[EXERCISE BRIEF]:
The job is to find each line of the records below that includes the word "solid" and copy it.
========================================================================
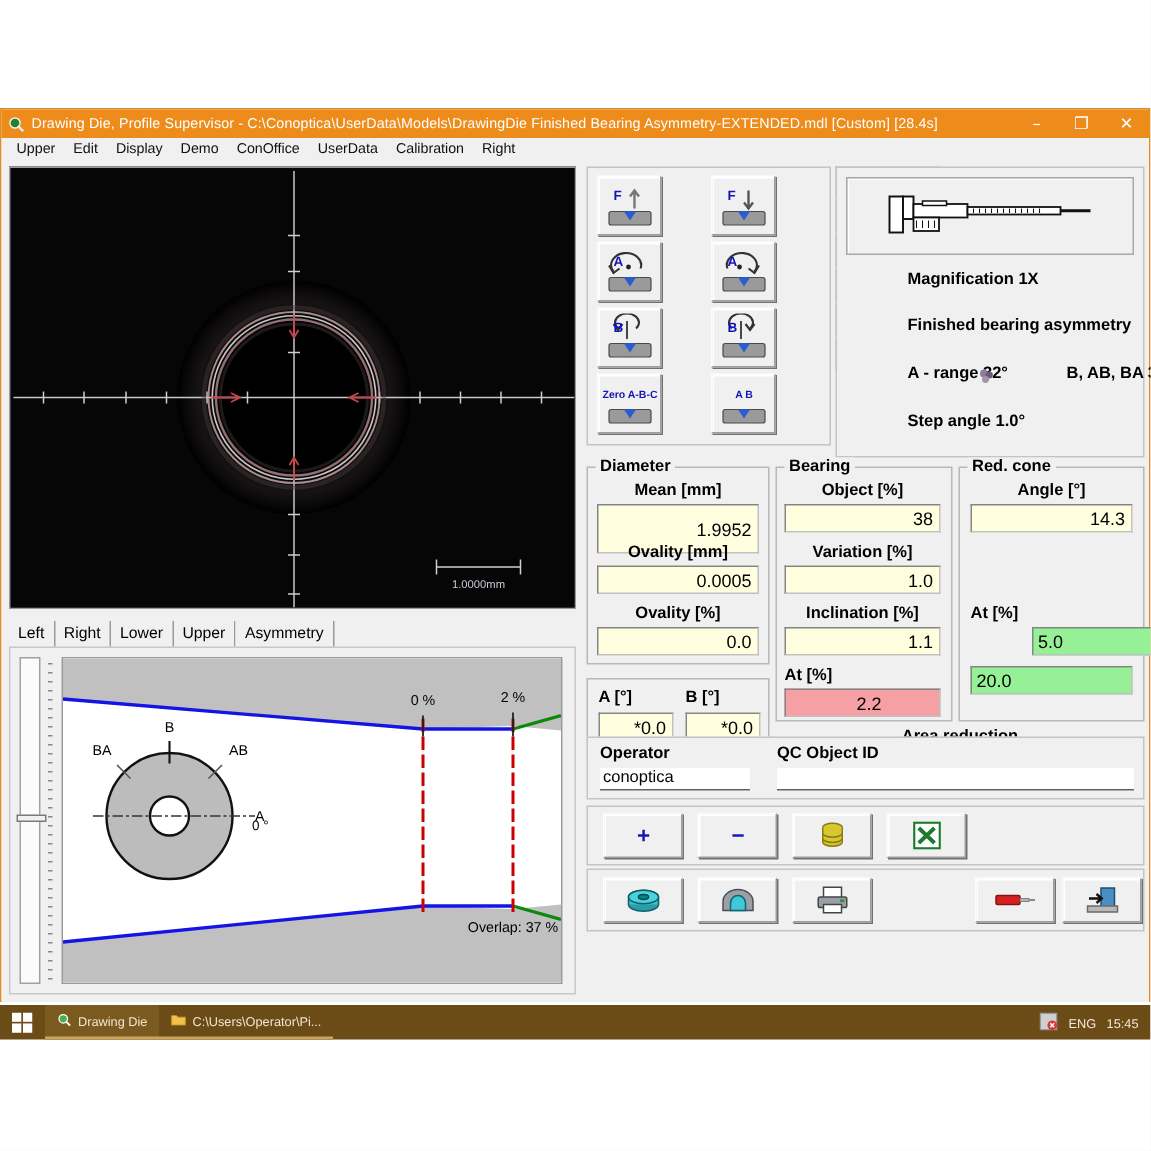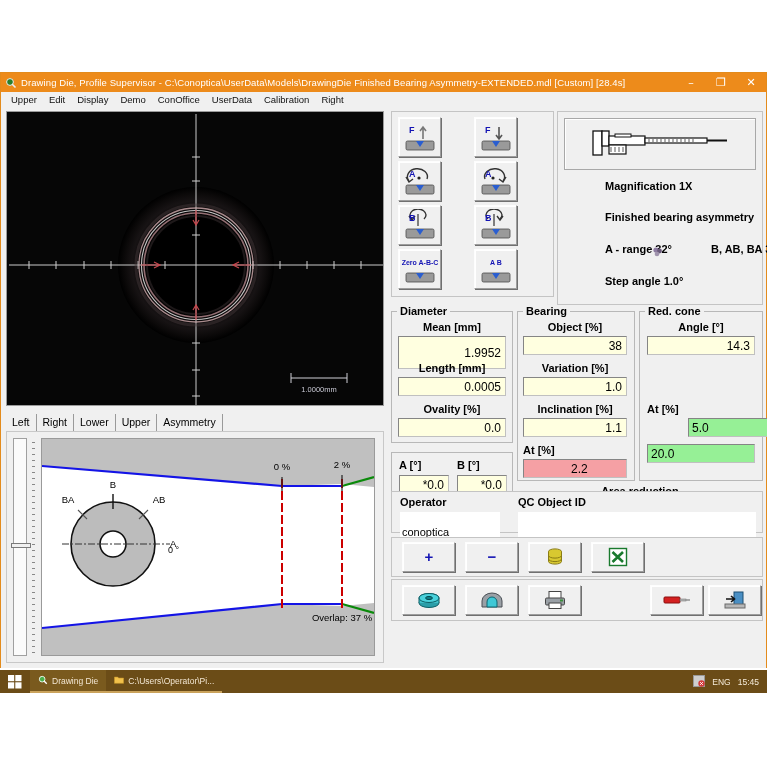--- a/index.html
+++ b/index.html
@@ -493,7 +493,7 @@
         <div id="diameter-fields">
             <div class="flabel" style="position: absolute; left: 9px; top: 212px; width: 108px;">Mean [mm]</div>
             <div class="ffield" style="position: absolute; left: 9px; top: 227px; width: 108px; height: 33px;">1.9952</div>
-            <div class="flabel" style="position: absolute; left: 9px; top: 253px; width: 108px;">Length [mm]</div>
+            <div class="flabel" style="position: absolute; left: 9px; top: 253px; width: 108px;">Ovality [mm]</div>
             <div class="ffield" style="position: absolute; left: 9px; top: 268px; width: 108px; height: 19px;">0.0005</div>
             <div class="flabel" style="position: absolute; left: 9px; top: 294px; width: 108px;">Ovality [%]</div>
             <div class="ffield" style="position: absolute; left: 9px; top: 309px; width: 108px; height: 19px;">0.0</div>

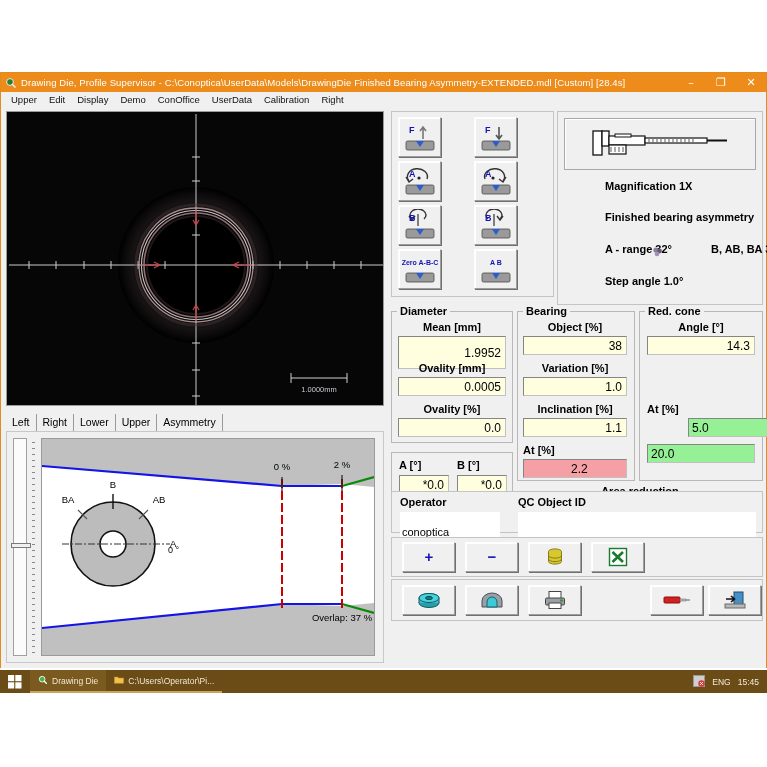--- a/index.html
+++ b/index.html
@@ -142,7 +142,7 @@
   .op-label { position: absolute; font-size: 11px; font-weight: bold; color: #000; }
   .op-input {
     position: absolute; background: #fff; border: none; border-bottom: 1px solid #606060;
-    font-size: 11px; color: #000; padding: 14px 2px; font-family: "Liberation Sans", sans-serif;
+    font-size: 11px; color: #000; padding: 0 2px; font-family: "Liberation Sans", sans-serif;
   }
========================================================================
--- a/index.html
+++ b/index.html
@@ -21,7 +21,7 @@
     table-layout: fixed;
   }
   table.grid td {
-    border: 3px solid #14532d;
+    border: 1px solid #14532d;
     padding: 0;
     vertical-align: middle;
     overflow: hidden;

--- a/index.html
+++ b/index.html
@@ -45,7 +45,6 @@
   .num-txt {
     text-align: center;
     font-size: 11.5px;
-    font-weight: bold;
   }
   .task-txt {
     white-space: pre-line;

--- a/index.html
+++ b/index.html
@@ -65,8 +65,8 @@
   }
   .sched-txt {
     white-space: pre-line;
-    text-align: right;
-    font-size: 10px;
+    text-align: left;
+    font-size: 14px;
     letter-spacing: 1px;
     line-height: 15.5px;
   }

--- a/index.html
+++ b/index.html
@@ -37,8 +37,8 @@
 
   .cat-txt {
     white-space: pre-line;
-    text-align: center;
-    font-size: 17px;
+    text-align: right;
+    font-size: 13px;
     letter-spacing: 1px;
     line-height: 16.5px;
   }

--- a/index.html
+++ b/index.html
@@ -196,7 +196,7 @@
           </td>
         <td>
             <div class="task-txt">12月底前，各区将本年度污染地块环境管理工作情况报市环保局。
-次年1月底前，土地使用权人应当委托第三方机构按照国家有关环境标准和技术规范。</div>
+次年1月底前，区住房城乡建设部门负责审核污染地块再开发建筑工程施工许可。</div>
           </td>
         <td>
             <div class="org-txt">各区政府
========================================================================
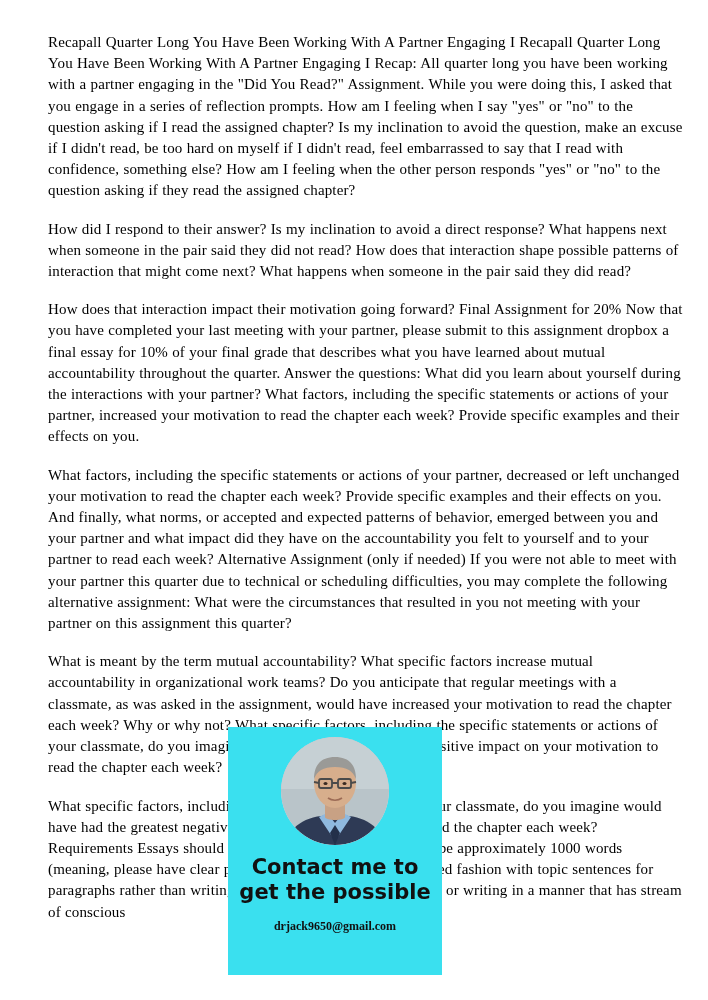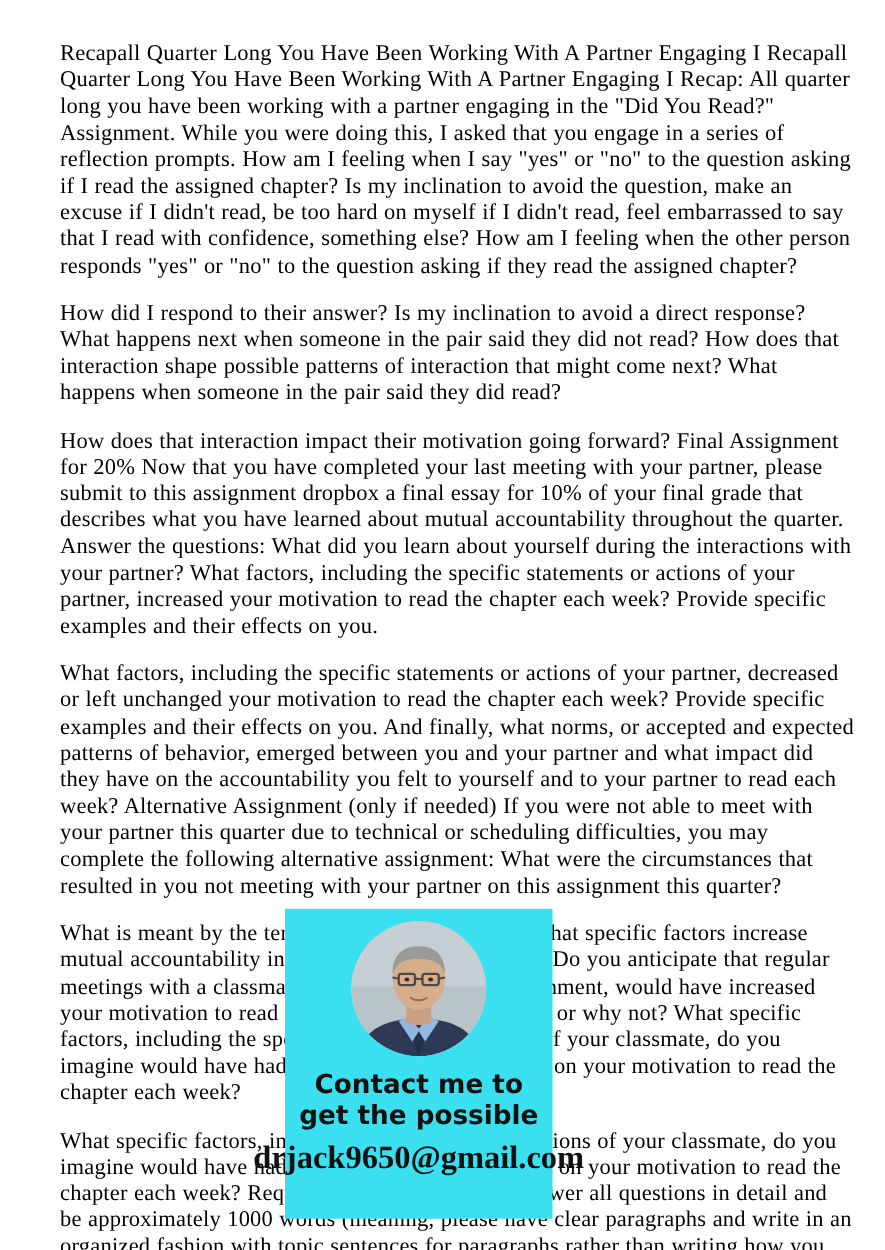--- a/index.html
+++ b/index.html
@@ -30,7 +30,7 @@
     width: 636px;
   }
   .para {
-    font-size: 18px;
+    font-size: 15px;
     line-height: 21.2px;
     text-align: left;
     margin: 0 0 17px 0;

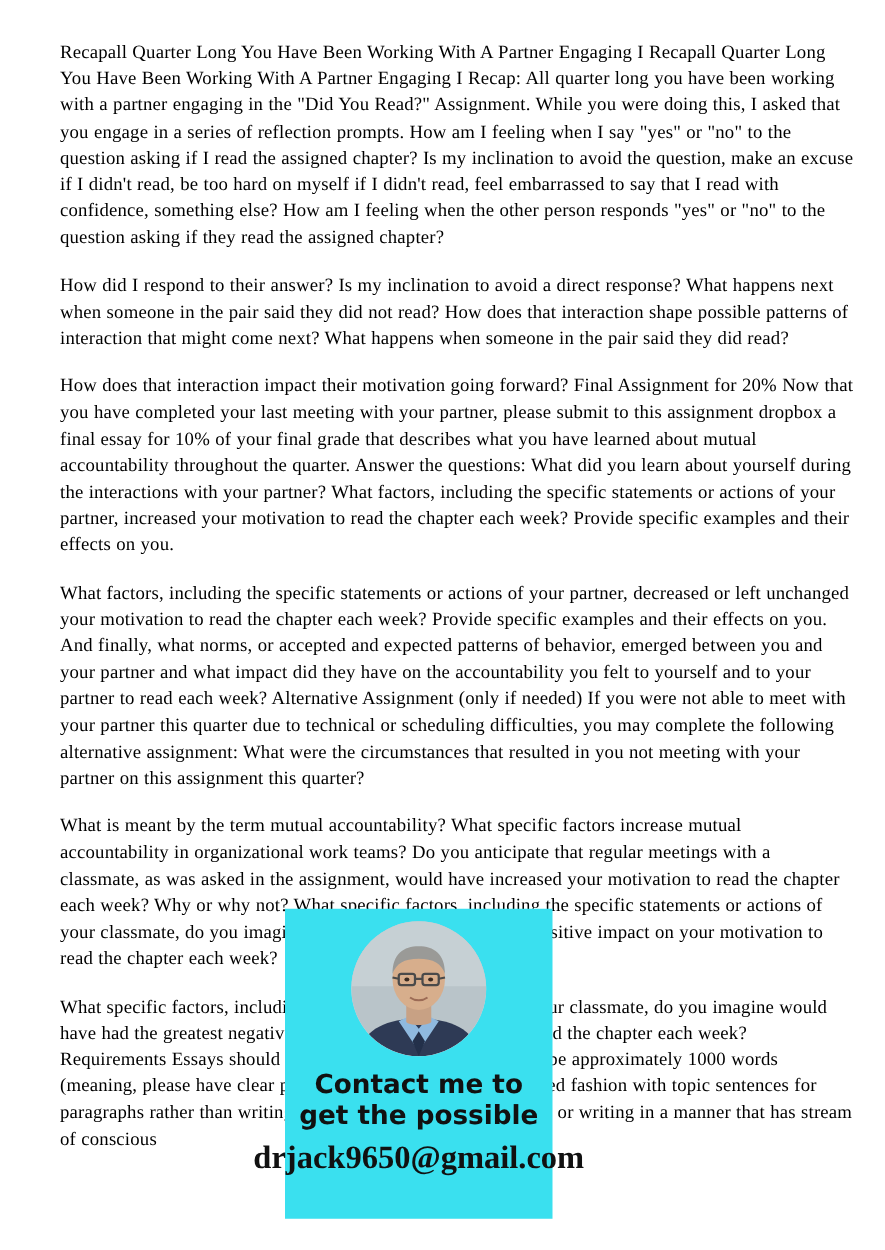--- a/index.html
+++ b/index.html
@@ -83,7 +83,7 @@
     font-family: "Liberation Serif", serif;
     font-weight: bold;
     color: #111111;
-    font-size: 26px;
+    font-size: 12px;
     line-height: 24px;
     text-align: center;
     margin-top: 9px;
========================================================================
[ANSWER TO THIS PROBLEM]:
     position: absolute; background: #fff; border: none; border-bottom: 1px solid #606060;
-    border: 3px solid #14532d;
+    border: 1px solid #14532d;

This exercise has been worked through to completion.